Front-end code change data:

:::::

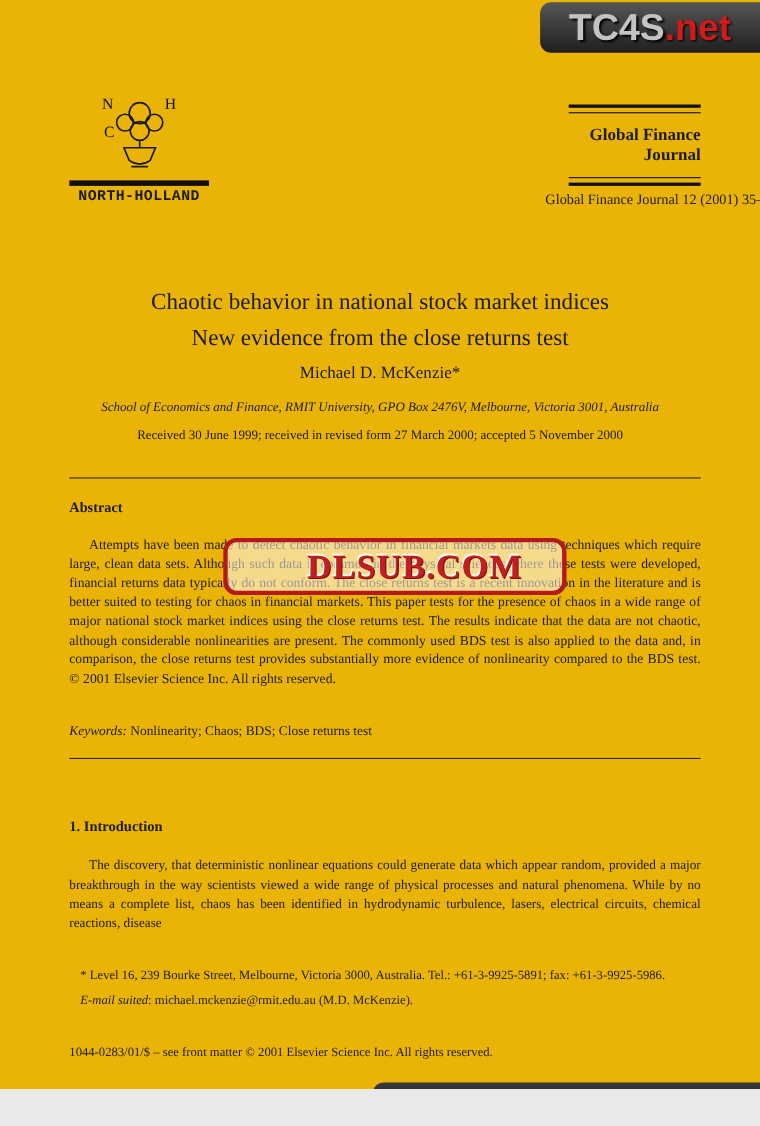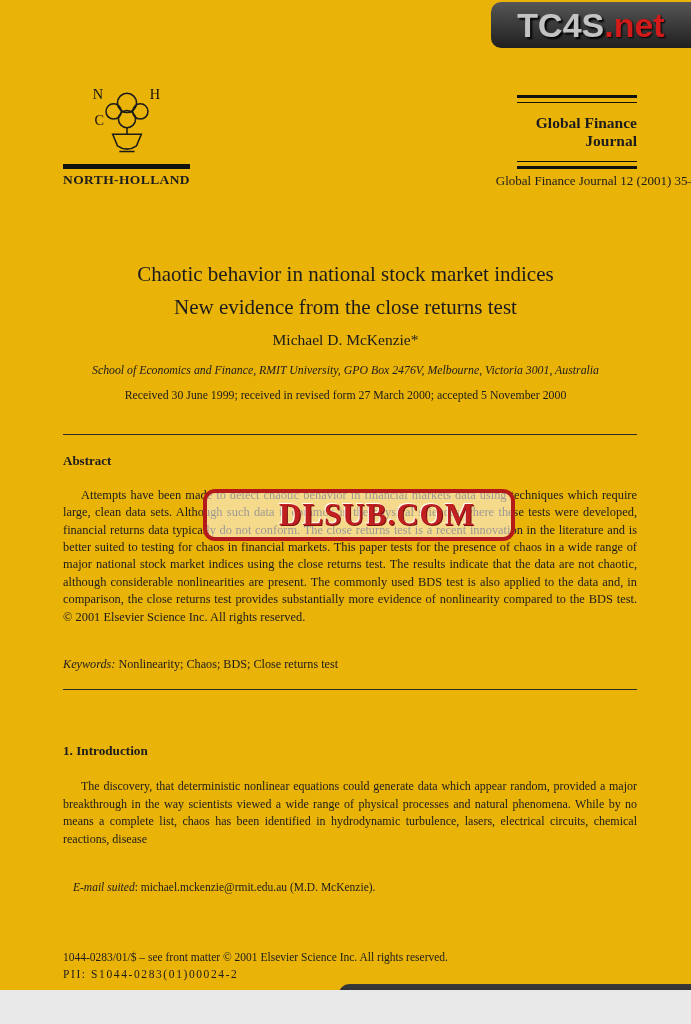--- a/index.html
+++ b/index.html
@@ -41,8 +41,8 @@
   .logo-art{display:block;margin:0 auto 2px;}
   .publisher-bar{height:5px;background:#111;margin-bottom:3px;}
   .publisher-name{
-    font-family:Liberation Serif, serif;font-weight:bold;
-    font-size:13.5px;letter-spacing:0.4px;text-align:right;white-space:nowrap;
+    font-family:Liberation Mono, monospace;font-weight:bold;
+    font-size:13.5px;letter-spacing:0.4px;text-align:center;white-space:nowrap;
   }
   .citation{position:absolute;top:173px;left:0;width:100%;text-align:right;font-size:13px;padding-left:16px;}
   .journal-block{position:absolute;top:95px;right:54px;width:120px;}

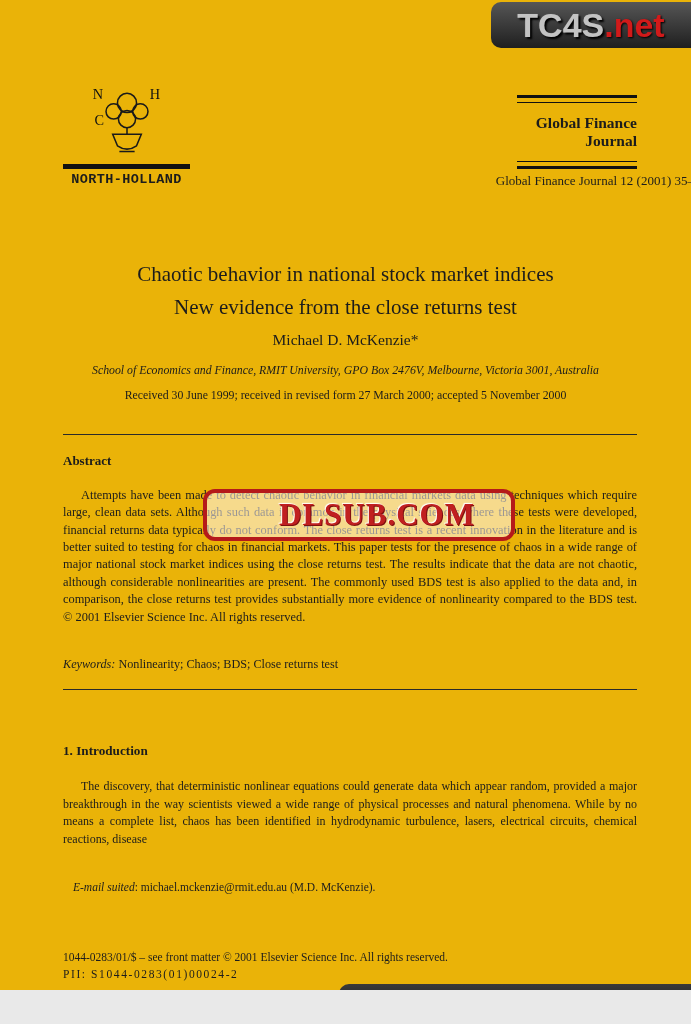--- a/index.html
+++ b/index.html
@@ -152,6 +152,7 @@
   <p class="intro-body">The discovery, that deterministic nonlinear equations could generate data which appear random, provided a major breakthrough in the way scientists viewed a wide range of physical processes and natural phenomena. While by no means a complete list, chaos has been identified in hydrodynamic turbulence, lasers, electrical circuits, chemical reactions, disease</p>
 
   <div class="footnote">
+    <p>* Level 16, 239 Bourke Street, Melbourne, Victoria 3000, Australia. Tel.: +61-3-9925-5891; fax: +61-3-9925-5986.</p>
     <p><span class="it">E-mail suited</span><span>: michael.mckenzie@rmit.edu.au (M.D. McKenzie).</span></p>
   </div>
 

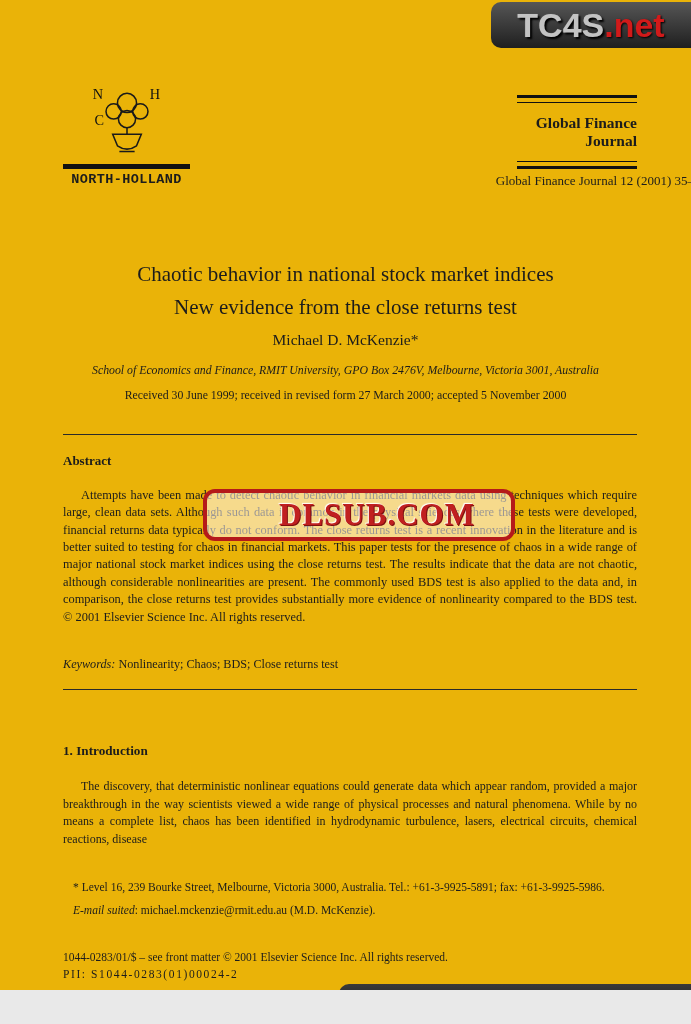--- a/index.html
+++ b/index.html
@@ -158,7 +158,6 @@
 
   <div class="footer">
     <div>1044-0283/01/$ – see front matter © 2001 Elsevier Science Inc. All rights reserved.</div>
-    <div class="pii">PII: S1044-0283(01)00024-2</div>
   </div>
 
   <div class="wm-traders">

:::::

Problem: In the entries above, count each line with "align"; reply with the total only.

Response to the exercise: 3